Assignment: After reading the data below, copy out every line that contains the word "Thermale".

Material to process:

»»

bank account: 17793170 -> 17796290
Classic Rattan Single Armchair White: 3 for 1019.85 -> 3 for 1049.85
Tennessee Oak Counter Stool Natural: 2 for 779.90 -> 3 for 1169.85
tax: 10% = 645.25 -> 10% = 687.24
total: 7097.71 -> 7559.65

««
»»

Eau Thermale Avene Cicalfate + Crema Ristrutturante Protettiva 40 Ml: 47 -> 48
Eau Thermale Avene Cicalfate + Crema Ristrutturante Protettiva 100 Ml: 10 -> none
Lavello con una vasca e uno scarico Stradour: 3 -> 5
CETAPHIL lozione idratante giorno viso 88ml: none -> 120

««

Task answer:
Eau Thermale Avene Cicalfate + Crema Ristrutturante Protettiva 40 Ml: 47 -> 48
Eau Thermale Avene Cicalfate + Crema Ristrutturante Protettiva 100 Ml: 10 -> none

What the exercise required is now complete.